Una piedra encantada en forma de asiento invita a la reina a sentarse en el trono y a tomar posesión de su cetro real. Ese cetro que ostentó como la maestra espiritual que fue en otras vidas y que ahora retorna a ella por derecho de nacimiento y de evolución personal.
La reina contemplaba el paisaje que rodeaba a los aposentos reales. Aquel lugar lloraba niebla y las formas parecían esconderse, melancólicas de su estado original de luz.
Con el cetro entre sus manos, la reina iba recordando como por arte de magia.
-Todos venimos a recordar- dijo la reina.
La niebla, que gobernaba los parajes del castillo real, parecía esconder secretos. Eran secretos que sólo el sol podía desvelar por lo que la niebla se mantenía firme en su densa presencia para, así, impedir que alguien pudiera descifrar los mensajes de la luz y que todos siguieran siendo sus cautivos.
Pero la reina había estado en dimensiones de luz y, de hecho, ella era su canalizadora y su mensajera pues su corazón noble y auténtico era incapaz de enmascarar la verdad que yace en el don de una vida de luz.

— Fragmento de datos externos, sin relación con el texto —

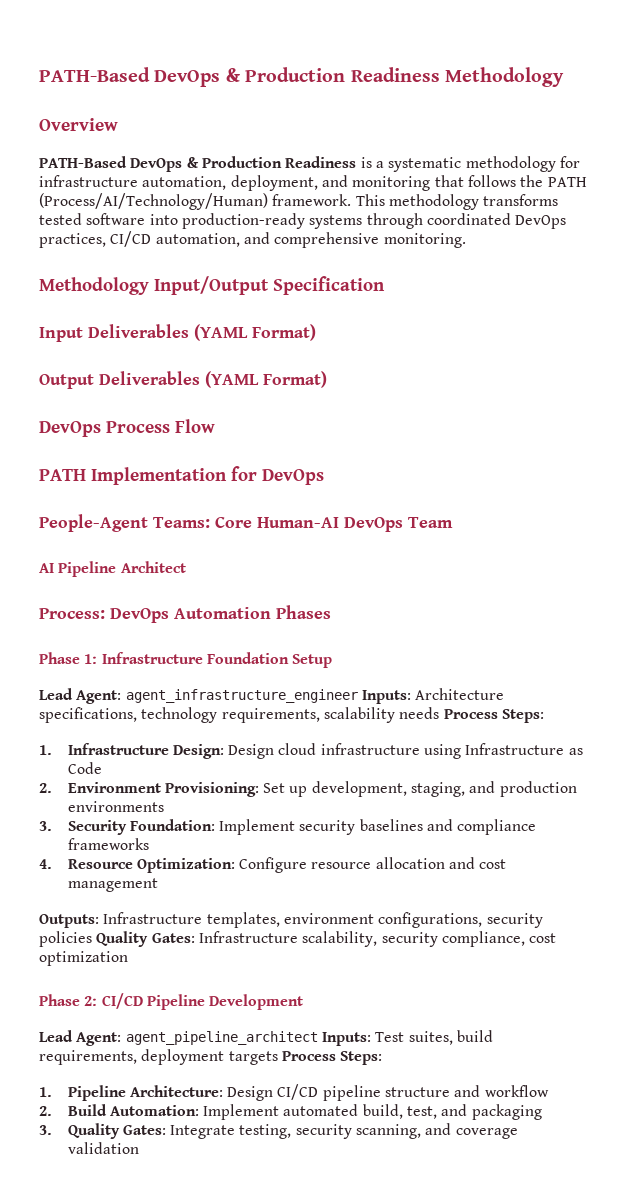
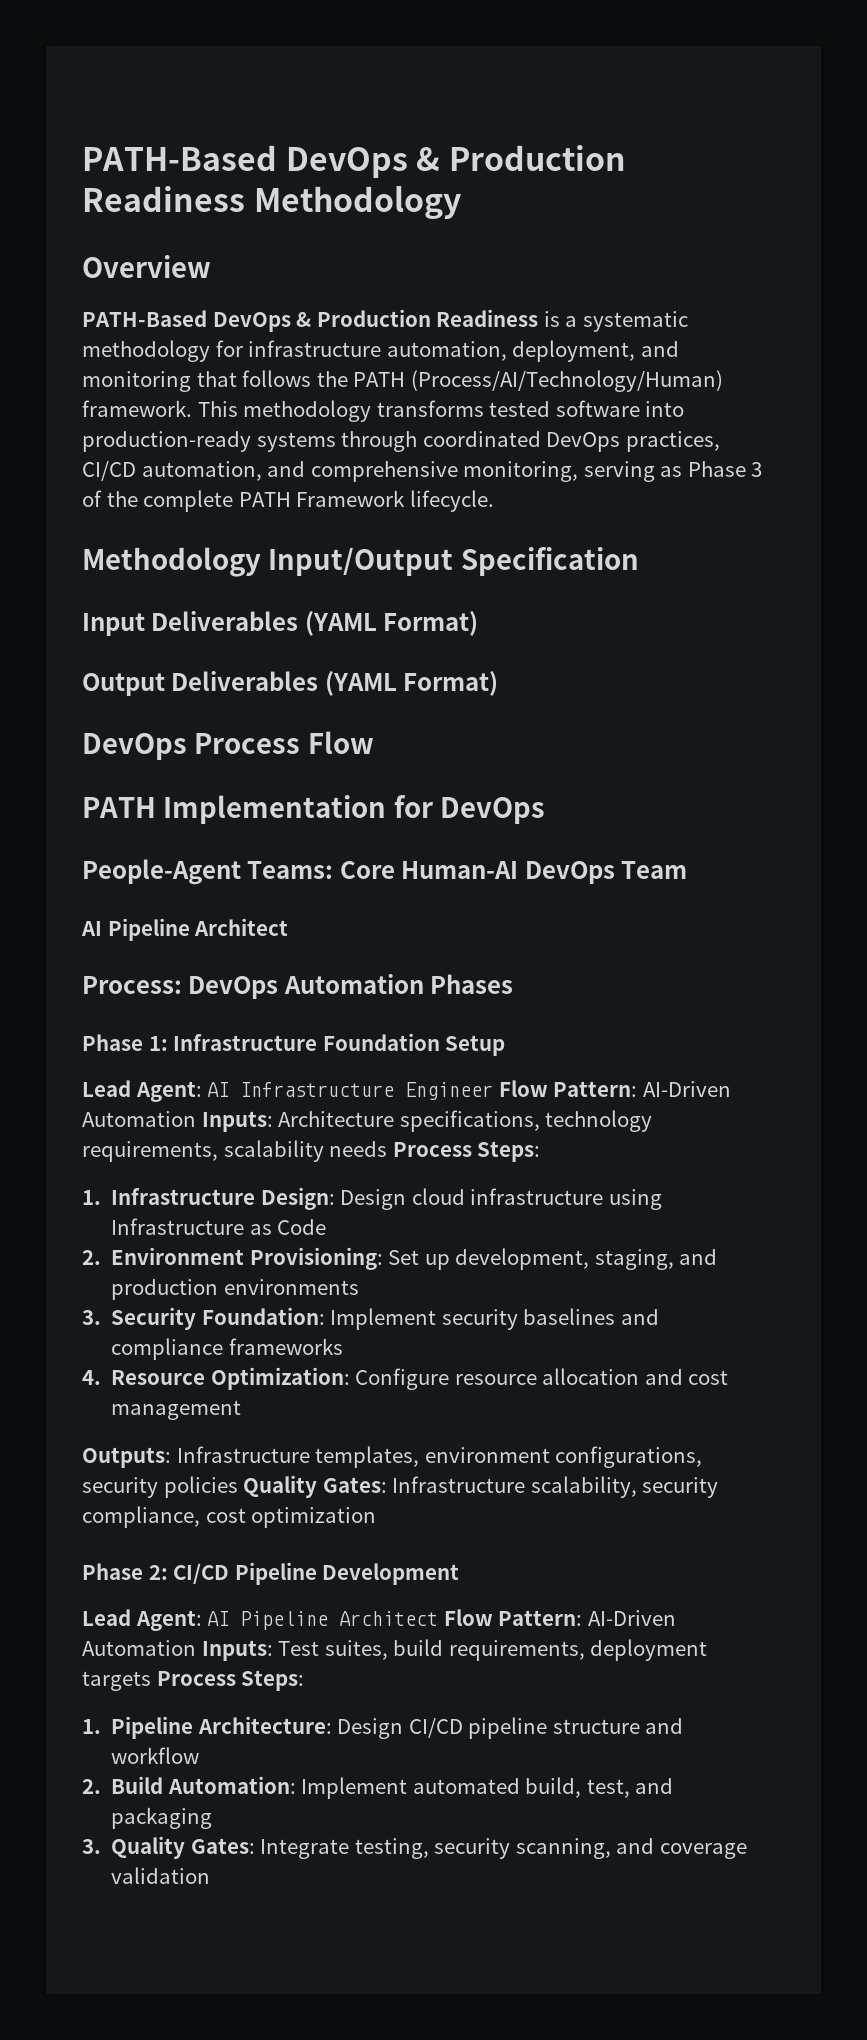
- This methodology transforms tested software into production-ready systems through coordinated DevOps practices, CI/CD automation, and comprehensive monitoring.
+ This methodology transforms tested software into production-ready systems through coordinated DevOps practices, CI/CD automation, and comprehensive monitoring, serving as Phase 3 of the complete PATH Framework lifecycle.
- Lead Agent: agent_infrastructure_engineer Inputs: Architecture specifications, technology requirements, scalability needs Process Steps:
+ Lead Agent: AI Infrastructure Engineer Flow Pattern: AI-Driven Automation Inputs: Architecture specifications, technology requirements, scalability needs Process Steps:
- Lead Agent: agent_pipeline_architect Inputs: Test suites, build requirements, deployment targets Process Steps:
+ Lead Agent: AI Pipeline Architect Flow Pattern: AI-Driven Automation Inputs: Test suites, build requirements, deployment targets Process Steps:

-Todo el que nace tiene derecho a ser y a sentir y la niebla ya no va a esconder eso -dijo la reina.
Así que la reina pidió ayuda al guerrero-sol, el cual se alzó majestuosamente en el horizonte para ejercer su papel de astro-rey con el objetivo de derrotar a la niebla la cual no opuso resistencia y marchó, sigilosa y cobarde, a otro mundo en el que puediera seguir robando la verdad del ser a los demás.
Todos agradecieron al sol que su luz cegadora hubiera vencido al caballero de la niebla, ese caballero que con su velo había mantenido aletargados a todos los elementos de aquel lugar hasta entonces hechizado y que ahora había descorrido el telón de la libertad.
El sol se erigió como el soberano del mundo del cielo y la reina, como la soberana del mundo de la Tierra y ambos sellaron una alianza para proteger a ambos mundos del mal y de la confusión y que todos en ellos pudieran vivir su verdadera identidad.